ASSIGNMENT: From the entries that follow, pick out all lines holding "Rady".

MATERIAL PROVIDED:
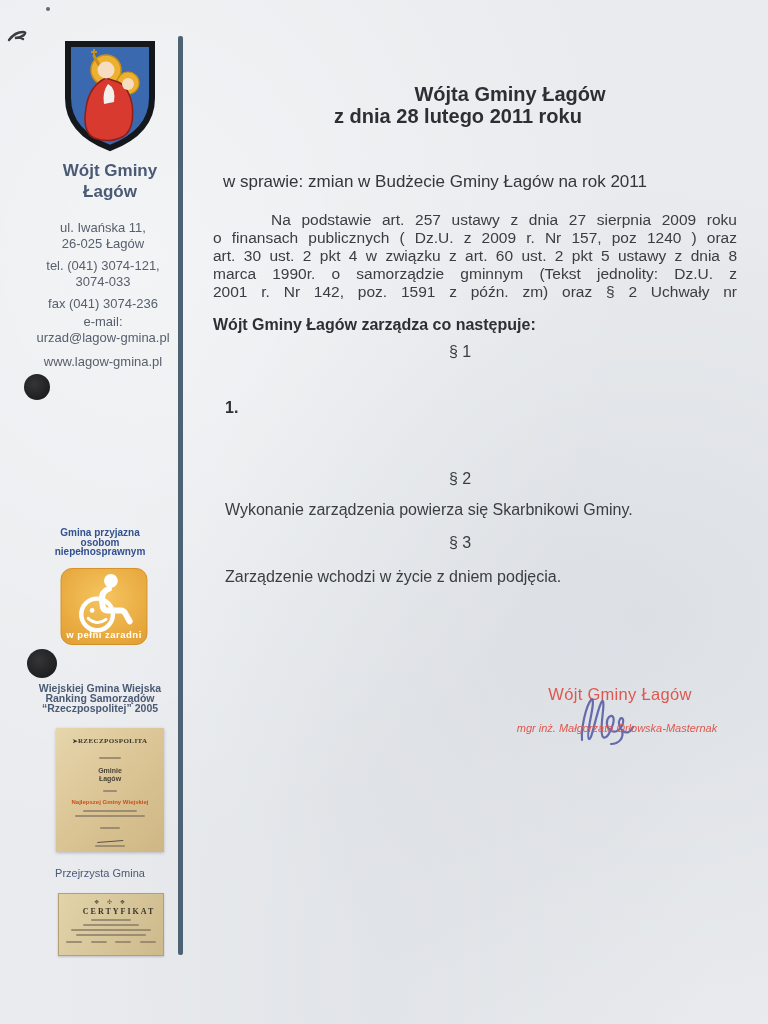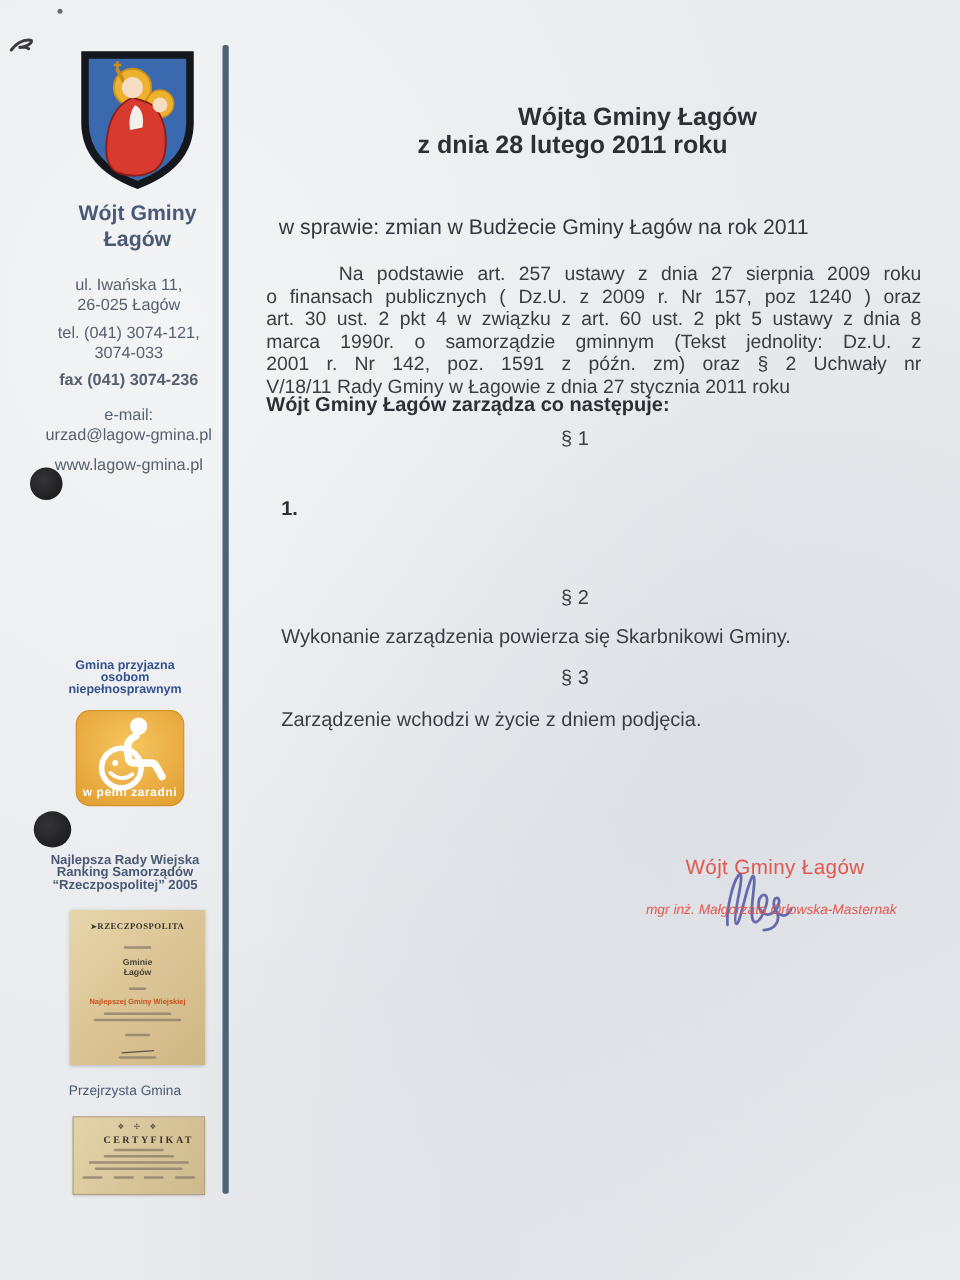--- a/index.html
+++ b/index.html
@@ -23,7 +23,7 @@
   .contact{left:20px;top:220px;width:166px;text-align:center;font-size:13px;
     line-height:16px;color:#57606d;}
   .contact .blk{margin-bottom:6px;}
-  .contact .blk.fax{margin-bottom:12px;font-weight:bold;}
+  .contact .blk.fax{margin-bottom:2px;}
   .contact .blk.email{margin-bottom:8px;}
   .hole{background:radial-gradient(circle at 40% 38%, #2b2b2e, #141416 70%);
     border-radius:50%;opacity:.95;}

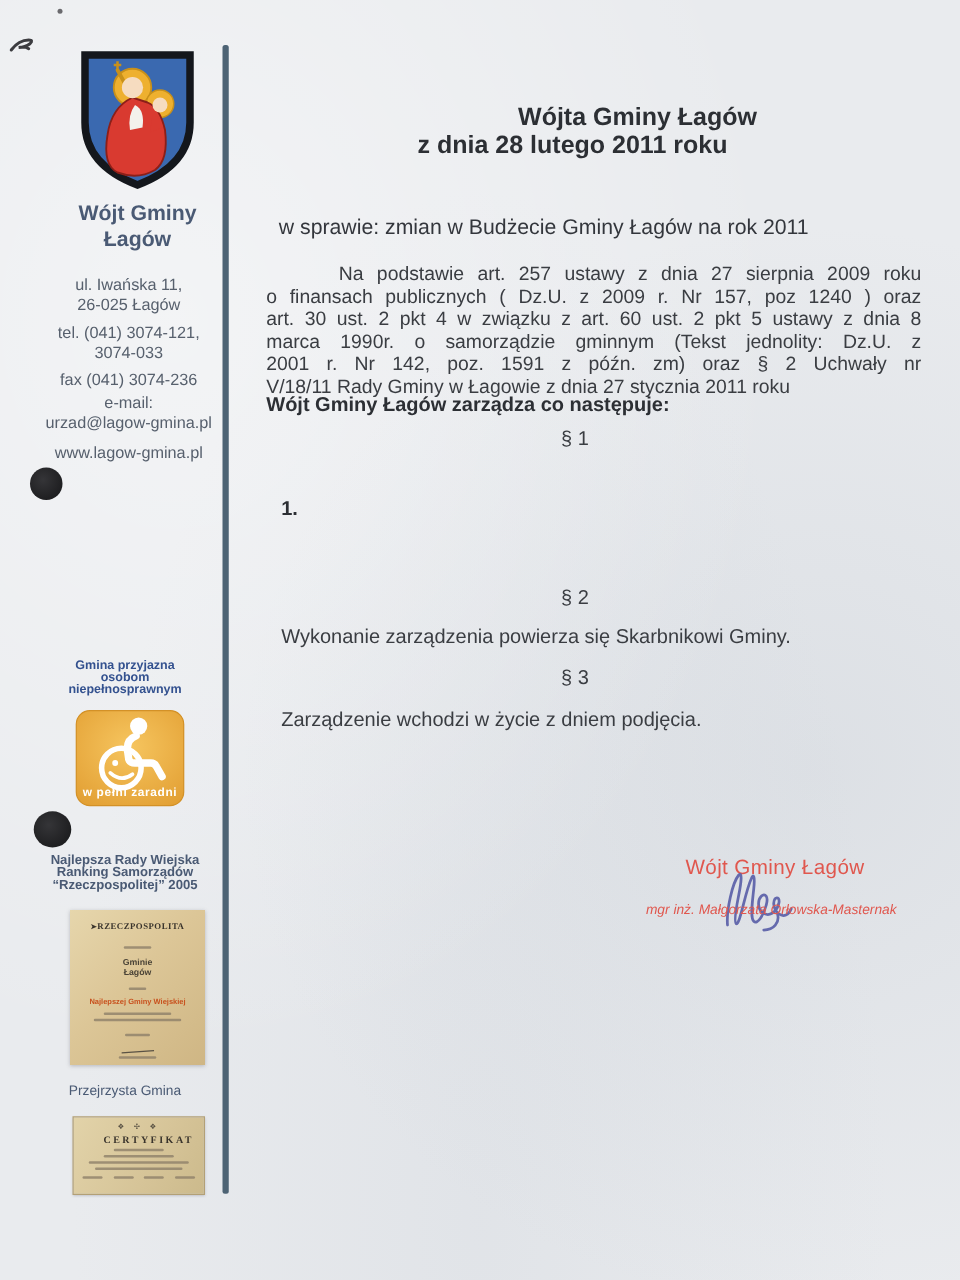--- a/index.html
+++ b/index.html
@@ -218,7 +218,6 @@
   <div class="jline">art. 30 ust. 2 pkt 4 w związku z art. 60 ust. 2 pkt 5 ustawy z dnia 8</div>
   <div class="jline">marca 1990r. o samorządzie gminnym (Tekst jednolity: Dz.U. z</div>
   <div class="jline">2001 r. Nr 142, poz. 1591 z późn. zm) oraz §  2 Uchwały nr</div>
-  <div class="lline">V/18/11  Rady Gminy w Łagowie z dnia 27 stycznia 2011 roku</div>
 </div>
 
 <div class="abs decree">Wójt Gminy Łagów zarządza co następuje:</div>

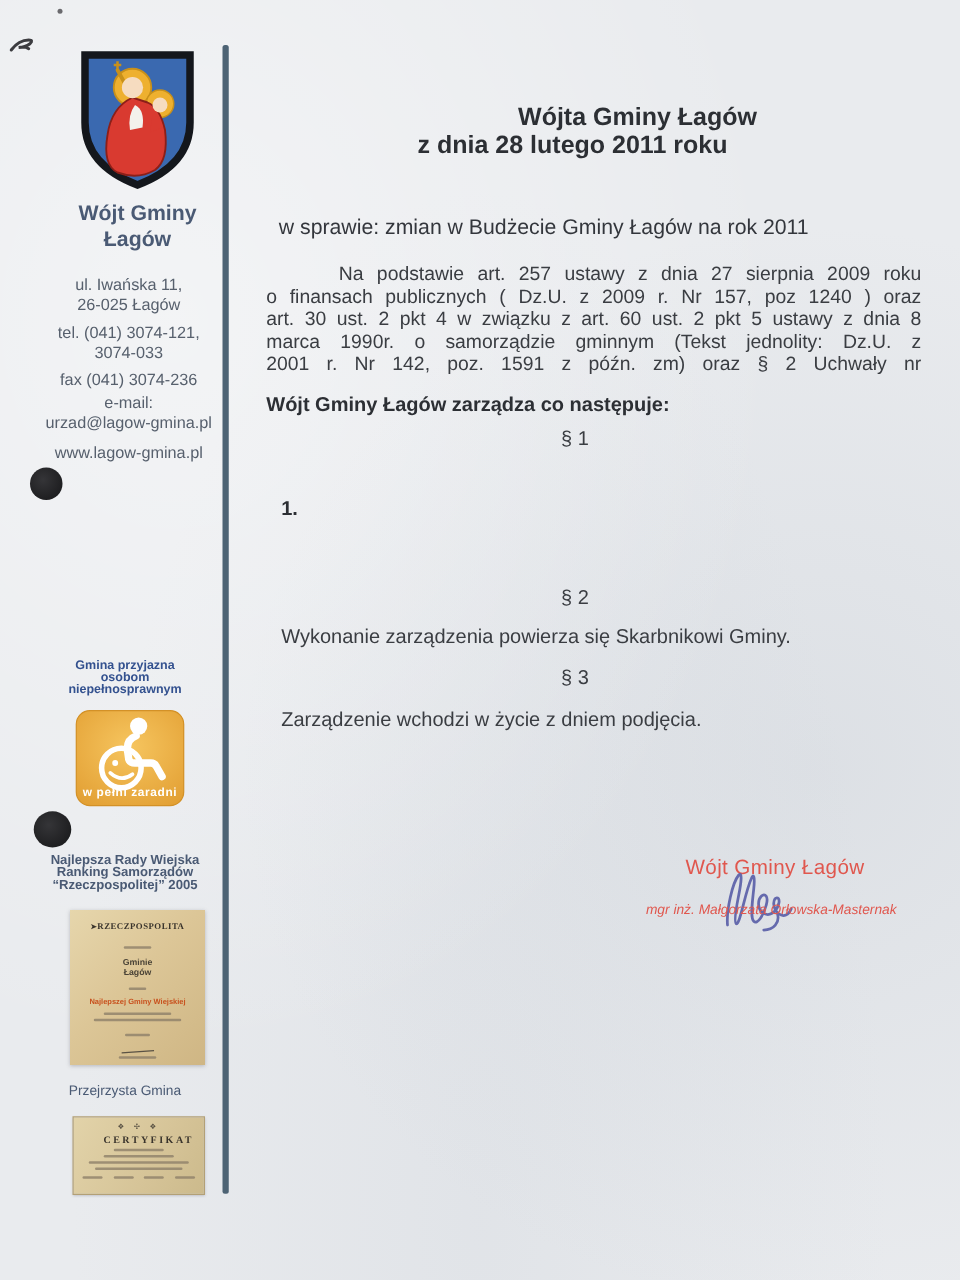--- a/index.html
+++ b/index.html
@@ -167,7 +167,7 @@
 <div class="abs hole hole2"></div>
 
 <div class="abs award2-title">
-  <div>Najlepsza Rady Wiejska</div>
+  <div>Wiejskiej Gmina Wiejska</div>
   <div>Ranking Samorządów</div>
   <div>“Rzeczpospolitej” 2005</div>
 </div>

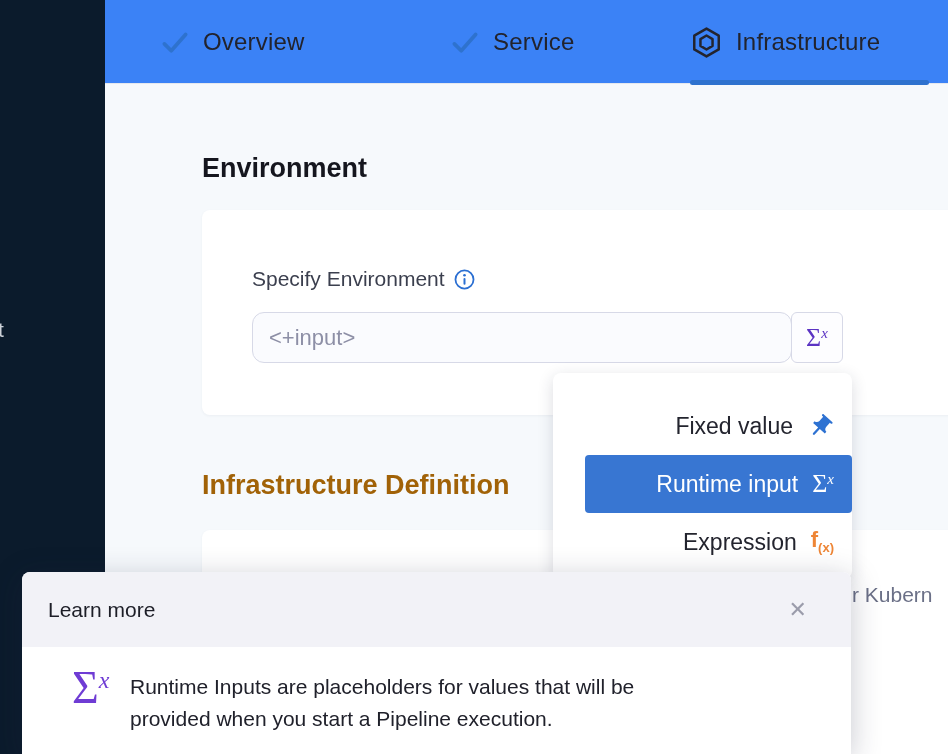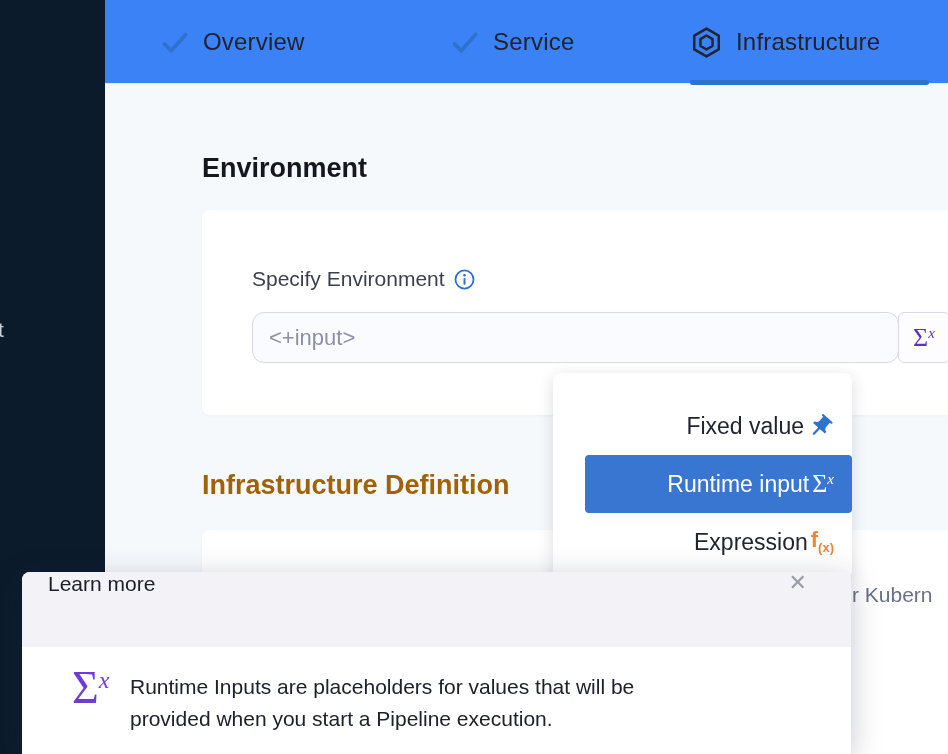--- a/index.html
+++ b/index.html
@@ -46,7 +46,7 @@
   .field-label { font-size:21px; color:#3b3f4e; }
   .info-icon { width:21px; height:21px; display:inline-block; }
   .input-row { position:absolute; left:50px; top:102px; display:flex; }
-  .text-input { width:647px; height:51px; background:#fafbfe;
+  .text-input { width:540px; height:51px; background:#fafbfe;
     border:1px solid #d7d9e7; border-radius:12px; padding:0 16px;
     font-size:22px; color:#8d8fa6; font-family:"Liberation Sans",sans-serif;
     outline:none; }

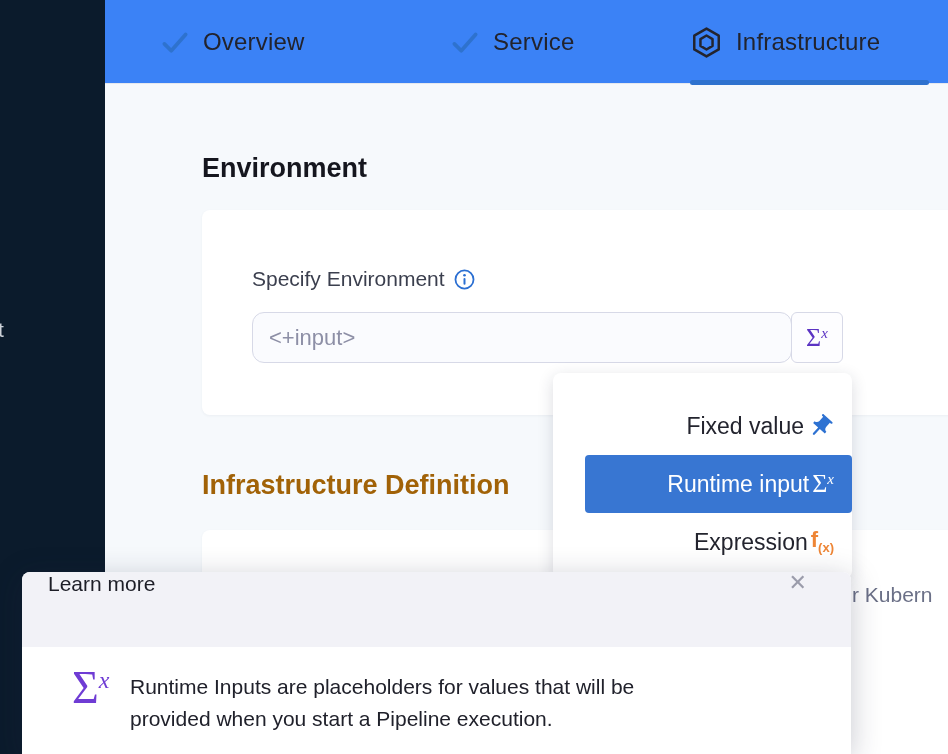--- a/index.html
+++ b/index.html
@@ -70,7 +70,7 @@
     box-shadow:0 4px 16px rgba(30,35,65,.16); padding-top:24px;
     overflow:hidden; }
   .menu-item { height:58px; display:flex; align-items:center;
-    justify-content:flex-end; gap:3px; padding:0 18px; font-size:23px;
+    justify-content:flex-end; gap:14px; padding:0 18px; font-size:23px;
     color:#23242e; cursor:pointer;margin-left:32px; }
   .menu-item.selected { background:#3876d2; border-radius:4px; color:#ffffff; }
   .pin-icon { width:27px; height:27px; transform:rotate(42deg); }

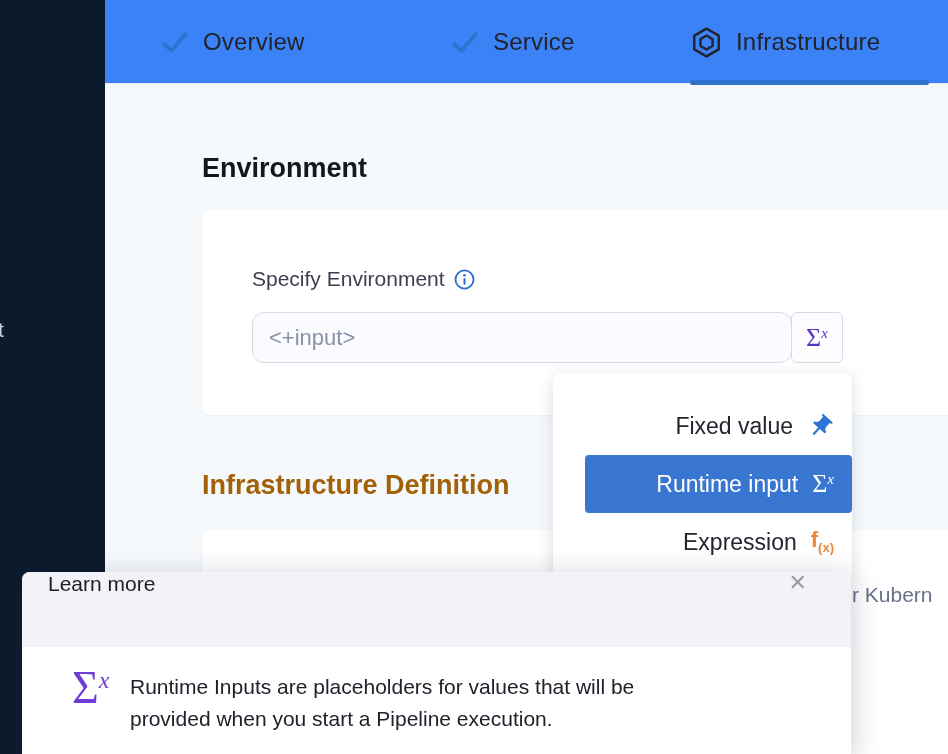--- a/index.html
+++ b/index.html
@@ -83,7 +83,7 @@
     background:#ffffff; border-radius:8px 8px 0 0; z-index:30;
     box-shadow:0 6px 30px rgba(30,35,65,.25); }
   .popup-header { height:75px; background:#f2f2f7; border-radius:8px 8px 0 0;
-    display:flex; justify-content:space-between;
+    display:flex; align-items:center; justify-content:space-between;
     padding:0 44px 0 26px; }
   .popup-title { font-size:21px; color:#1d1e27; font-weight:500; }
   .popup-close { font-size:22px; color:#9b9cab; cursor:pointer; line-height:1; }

ANSWER SPACE:
-  <div class="lline">V/18/11  Rady Gminy w Łagowie z dnia 27 stycznia 2011 roku</div>
-  <div>Najlepsza Rady Wiejska</div>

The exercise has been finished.